◆ Work task
Include no pictures. Output exactly the lines from the one that contains "font-size: 15px ->" through the final line of the entries.

[Web interface edit records]
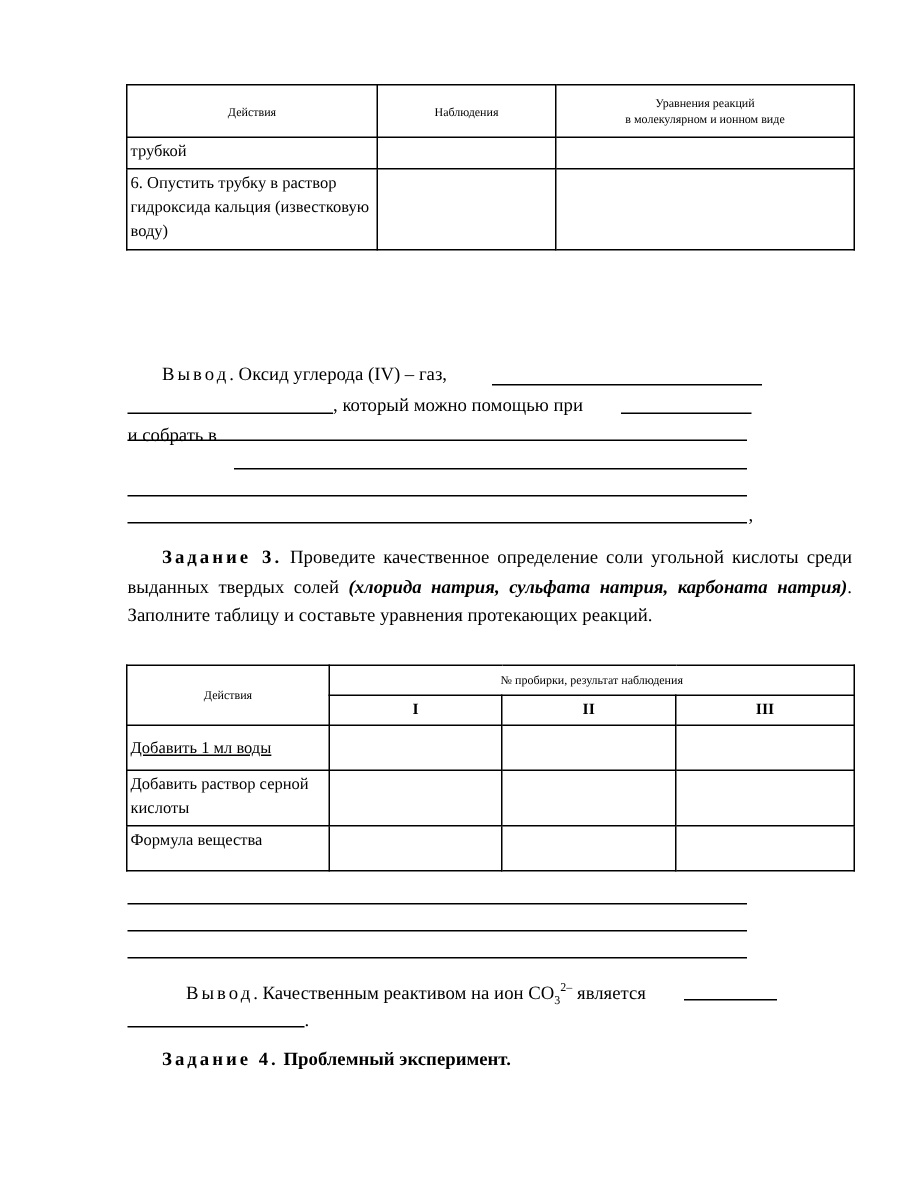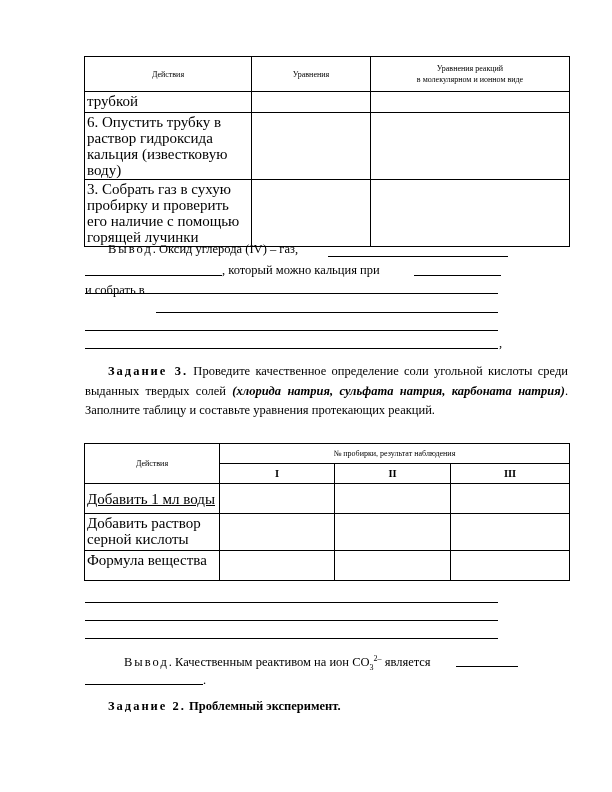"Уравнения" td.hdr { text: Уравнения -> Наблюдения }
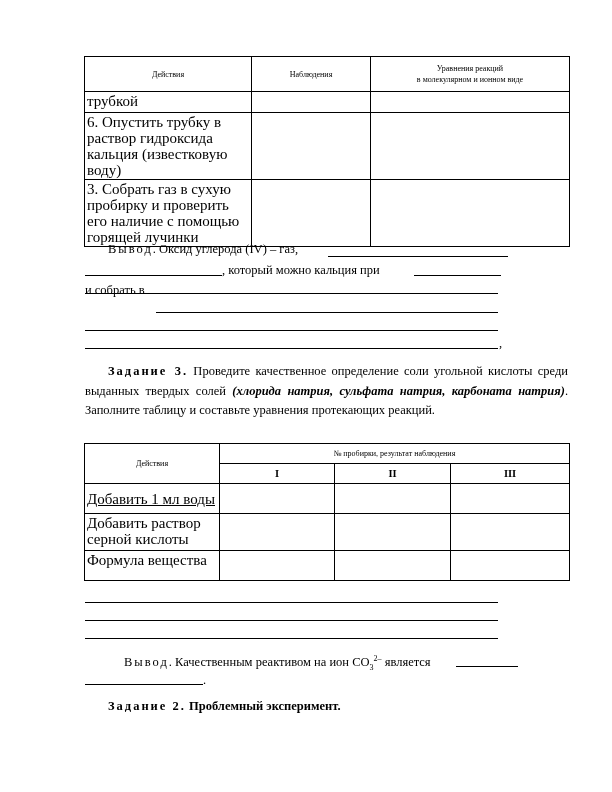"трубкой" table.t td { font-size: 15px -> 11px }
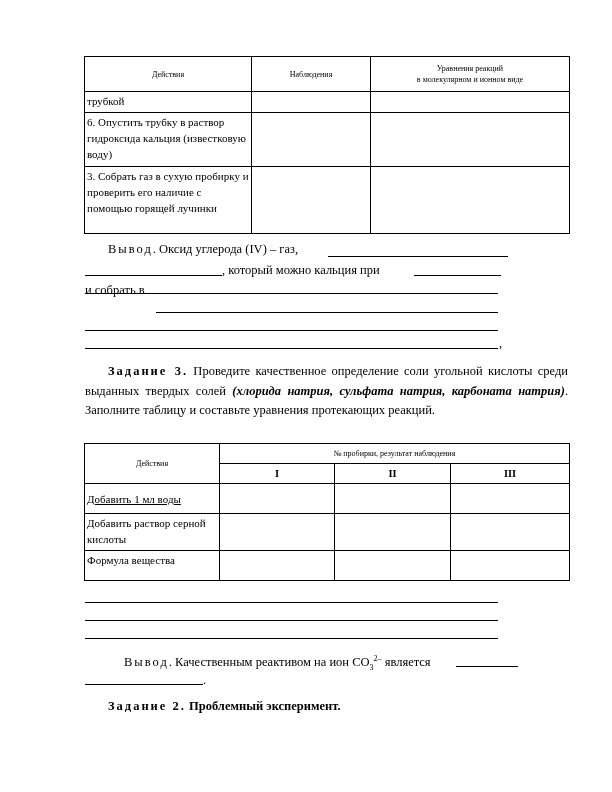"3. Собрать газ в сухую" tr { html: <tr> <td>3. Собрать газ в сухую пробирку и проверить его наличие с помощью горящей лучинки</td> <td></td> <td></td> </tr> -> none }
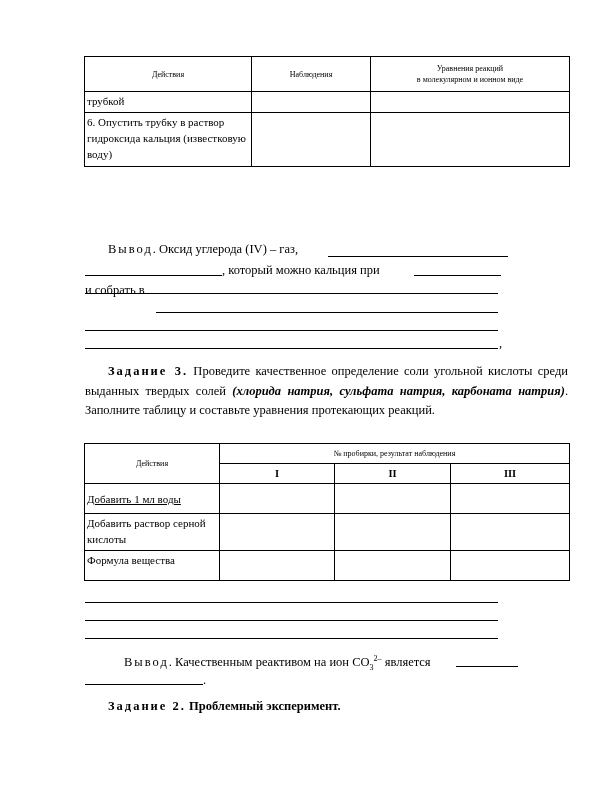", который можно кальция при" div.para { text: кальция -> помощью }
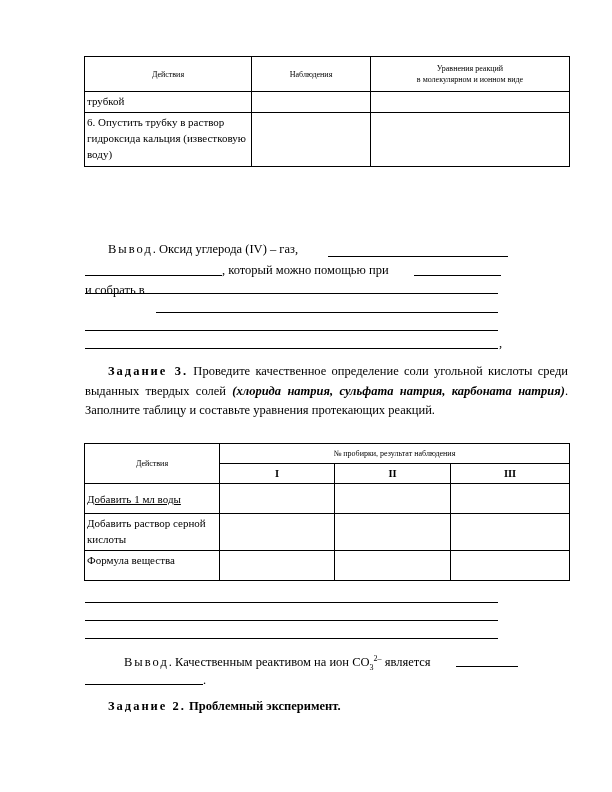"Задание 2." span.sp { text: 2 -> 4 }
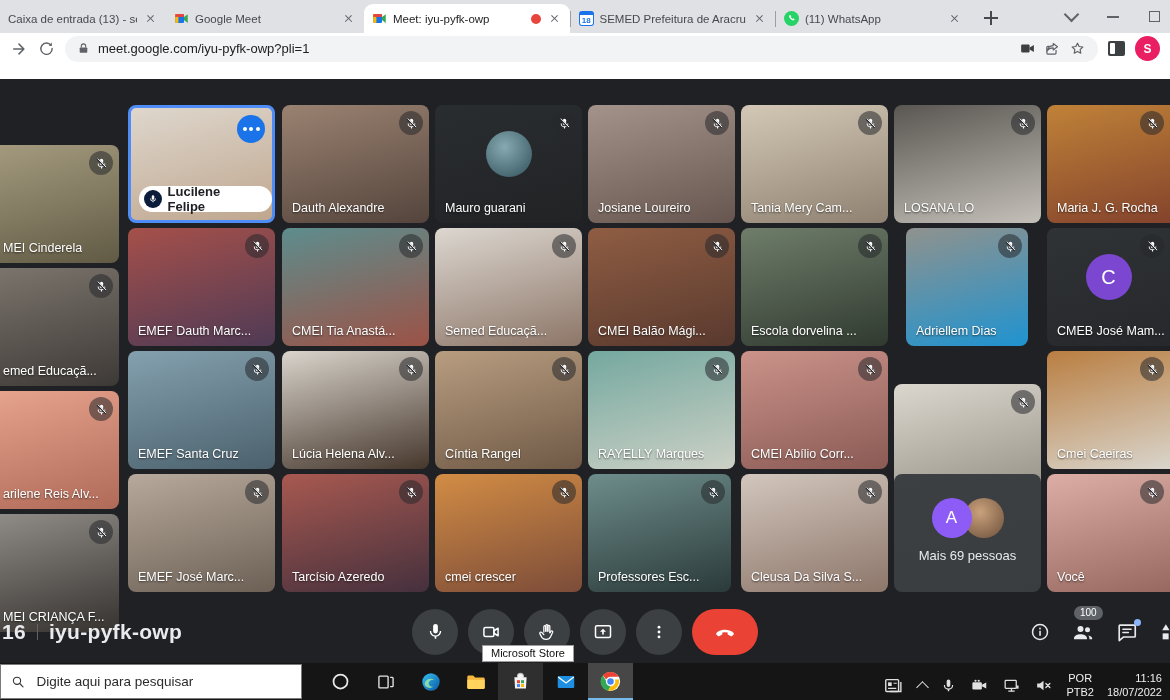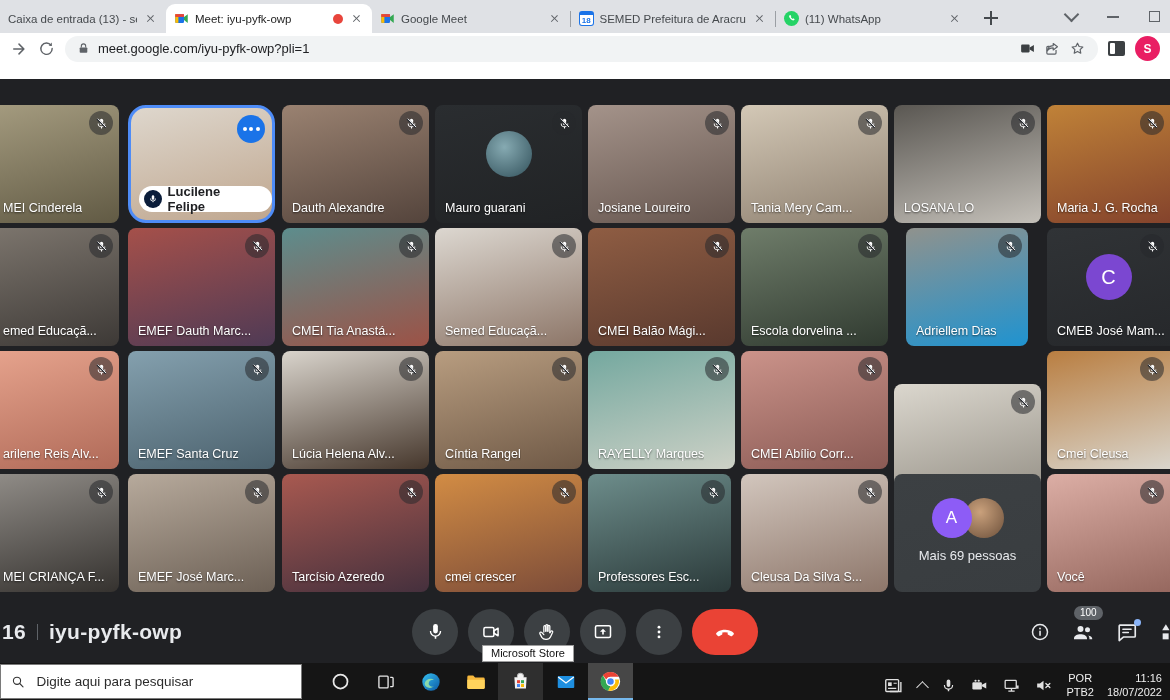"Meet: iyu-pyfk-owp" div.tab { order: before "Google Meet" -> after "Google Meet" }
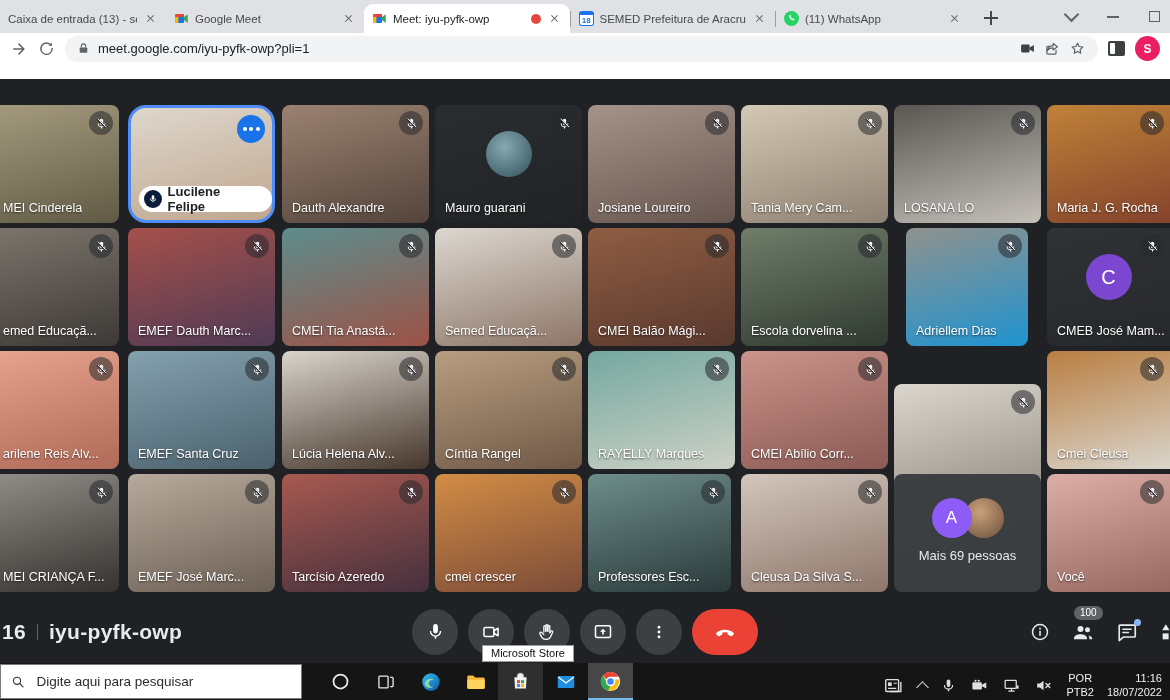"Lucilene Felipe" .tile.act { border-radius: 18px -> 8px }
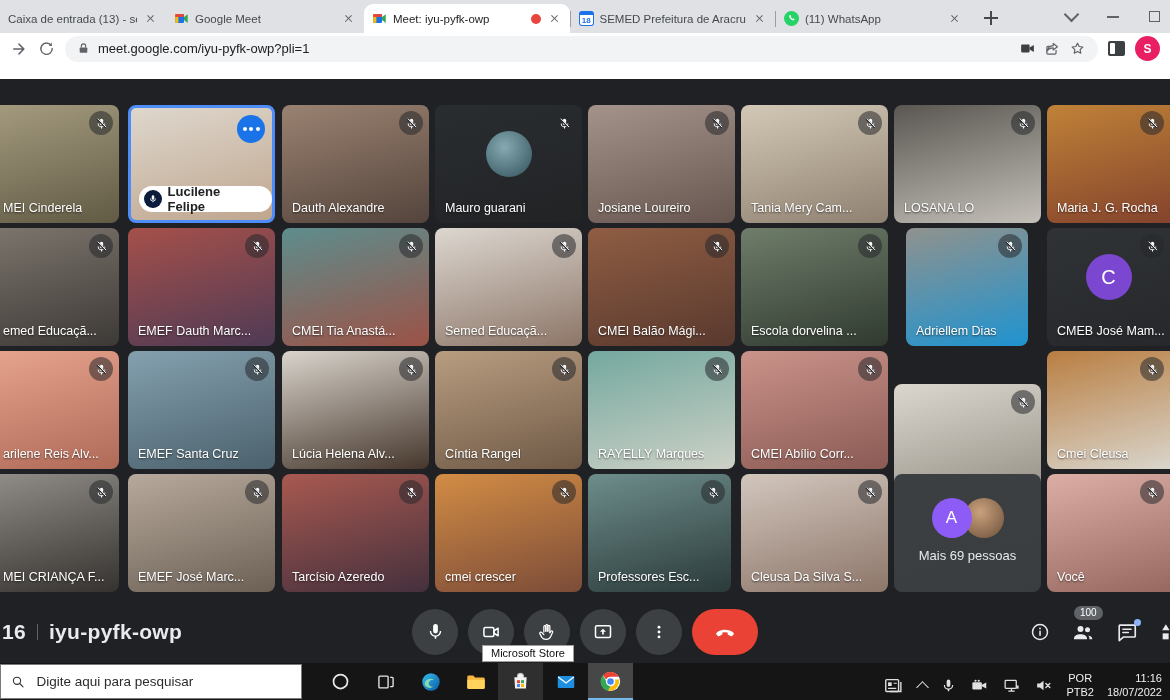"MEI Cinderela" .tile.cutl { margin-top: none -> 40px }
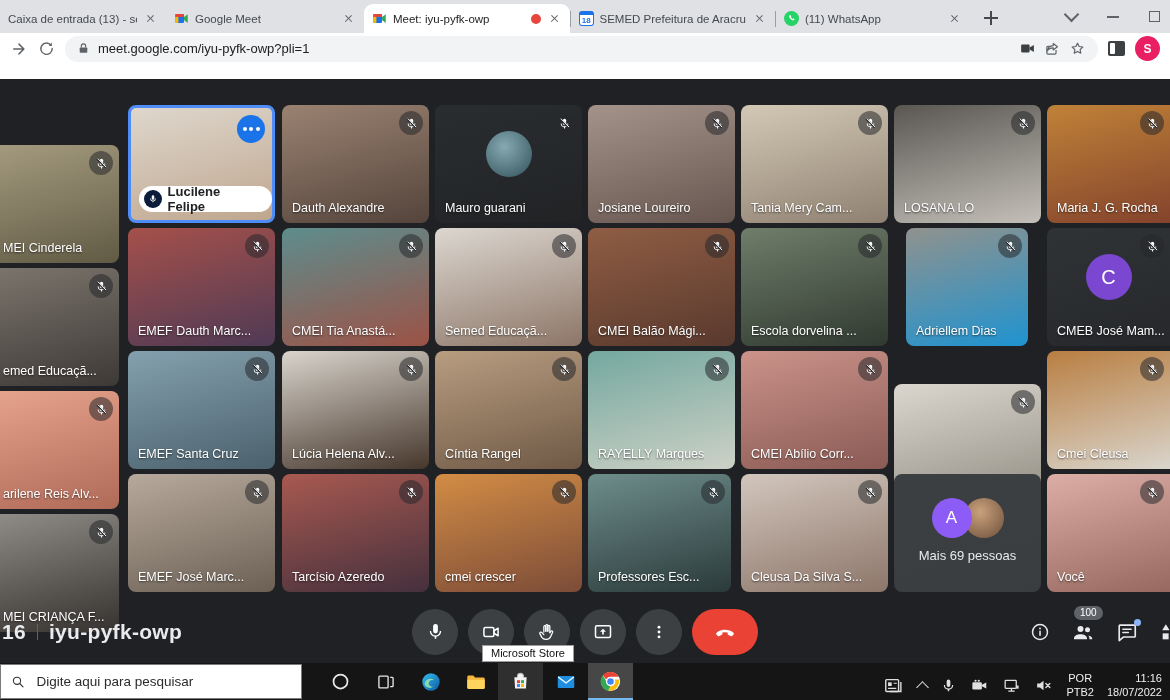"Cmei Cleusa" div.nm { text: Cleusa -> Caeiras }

◆ Task output
"трубкой" table.t td { font-size: 15px -> 11px }
"3. Собрать газ в сухую" tr { html: <tr> <td>3. Собрать газ в сухую пробирку и проверить его наличие с помощью горящей лучинки</td> <td></td> <td></td> </tr> -> none }
", который можно кальция при" div.para { text: кальция -> помощью }
"Задание 2." span.sp { text: 2 -> 4 }
"Meet: iyu-pyfk-owp" div.tab { order: before "Google Meet" -> after "Google Meet" }
"Lucilene Felipe" .tile.act { border-radius: 18px -> 8px }
"MEI Cinderela" .tile.cutl { margin-top: none -> 40px }
"Cmei Cleusa" div.nm { text: Cleusa -> Caeiras }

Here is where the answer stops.